Sunday, July 14, 2013

Revenge Is Sweet

The most common question of revenge in relation to science is, “Why revenge is sweet?” Scientists say they know why. I've read this article entitled, "Brain Study Shows Why Revenge Is Sweet written by John Roach for National Geographic News. A new brain-imaging study says we feel satisfaction, pleasure and happiness when we punish others for their bad behavior and see them suffer. We rebuke people who committed wrong against us, abused our trust, lied and cheated on us. It’s actually bad to feel happy when we see someone’s suffering and that’s because we punish him/her. Yes, we’ll feel happy and guilty at the same time because we know to ourselves that being vengeful is a bad thing. It would make us look more of a bad person compare to the person who hurt or abused us.

"A person who has been cheated is [left] in a bad situation—with bad feelings," said study co-author Ernst Fehr, director of the Institute for Empirical Research in Economics at the University of Zurich in Switzerland. "The person would feel even worse if the cheater does not get her or his just punishment."

Fehr along with his colleagues say that the feeling of satisfaction people get from allotting punishment or justice may be what makes the societies keep going together. Cooperation among strangers is greatly enhanced by altruistic punishment if it is ruled out, theory and experimental evidence shows.

I searched for another article and found this one entitled, "Is Revenge Really Sweet?" by Susan Cosier in Science Friday. She says that some scientists have used EEG as their way to measure electrical activity of neurons in the brain. They've found out that a part of the brain called the prefrontal cortex lights up when a person is insulted or humiliated which happens to be the same area that brightens when someone sees delicious food and tempted to eat it, Eddie Harmon-Jone says, a University of New South Wales neuroscientist. The greater the activity in the prefrontal cortex, the stronger the one's compulsion to respond.

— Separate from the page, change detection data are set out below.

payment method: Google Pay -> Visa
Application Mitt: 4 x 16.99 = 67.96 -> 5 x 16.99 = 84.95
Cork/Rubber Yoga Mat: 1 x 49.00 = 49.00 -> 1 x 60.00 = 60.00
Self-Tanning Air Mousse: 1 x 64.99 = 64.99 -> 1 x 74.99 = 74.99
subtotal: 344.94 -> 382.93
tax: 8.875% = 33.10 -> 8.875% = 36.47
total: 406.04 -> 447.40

"A car cuts you off. Somebody takes your wallet. A person bumps into you on the street. A feeling wells up inside: You want revenge. Research shows that the impulse to lash out is similar to that of a food craving—and by satisfying it, you demonstrate that you’re not someone to be messed with. Yet while it’s possible that acting on such urges may feel good at first, negative long-term consequences can make revenge bittersweet."

Human beings have learned to control their behaviors in so many ways. For instance, some people can stop the vengeful instinct and for those people who can't might fight back with physical or verbal assault.

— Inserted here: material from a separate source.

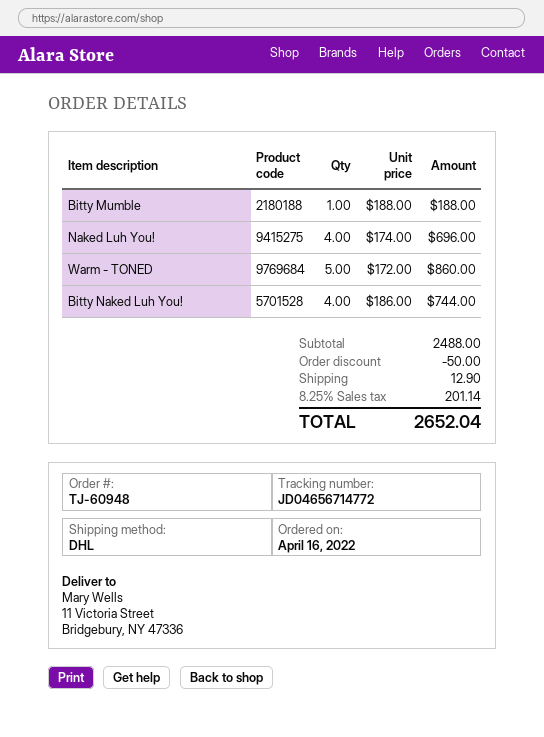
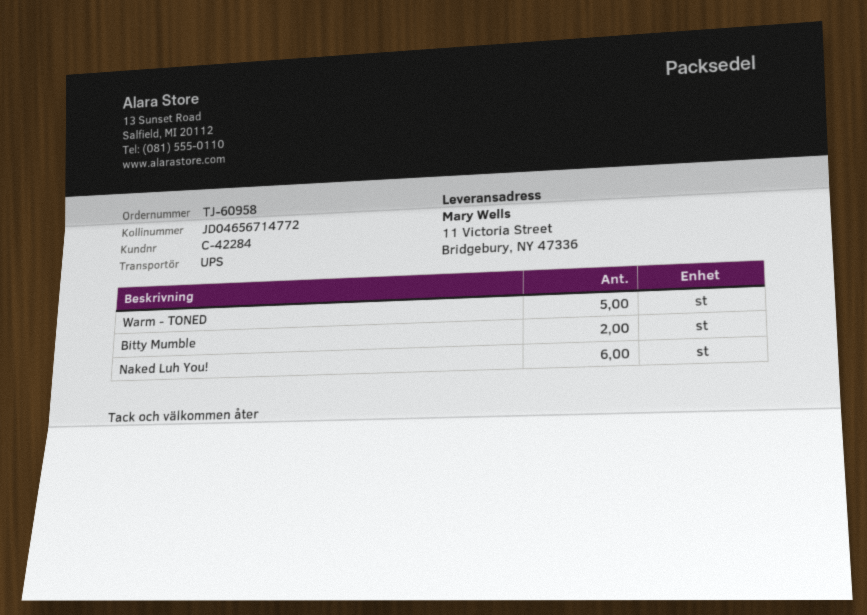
order number: TJ-60948 -> TJ-60958
shipping method: DHL -> UPS
Bitty Mumble: 1 -> 2
Naked Luh You!: 4 -> 6
Bitty Naked Luh You!: 4 -> none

When someone we love and trust hurt us, we get really angry and disappointed. We also get confused because we’re bothered why they were able to do that to us if in the first place they’re someone that we trust. Or maybe they aren’t aware that it would hurt us. Sometimes, it will come to a point that we think; we just don’t matter to them. People also tend to believe that once the trust has been broken, sorry means nothing and will never be enough most especially if we got really hurt.


We all dwell on hurtful situations that we tend to hold grudges over someone, so vengeance and hatred can take root. If we allow negative feelings to eat out positive feelings, we find ourselves swallowed by bitterness and injustice. It’s never worth it to seek for revenge. It will just hurt us as much as we hurt them and we might regret it in the end. We shouldn’t let our lives to wrap up in the wrong things that we can’t enjoy the present because we’re still attached to what happened in the past. Still, the best thing that we can do is to move on, forgive and forget about it but not the lesson that it taught us. Forgiving people doesn’t mean that we deny the person’s responsibility for hurting us and doesn’t minimize or justify the wrong. As we let go of grudges, we’ll no longer define our lives by how much we’ve been hurt but how much we’ve learned and understand everything. Practice forgiveness, embrace peace and let go of resentment and just live a happy life.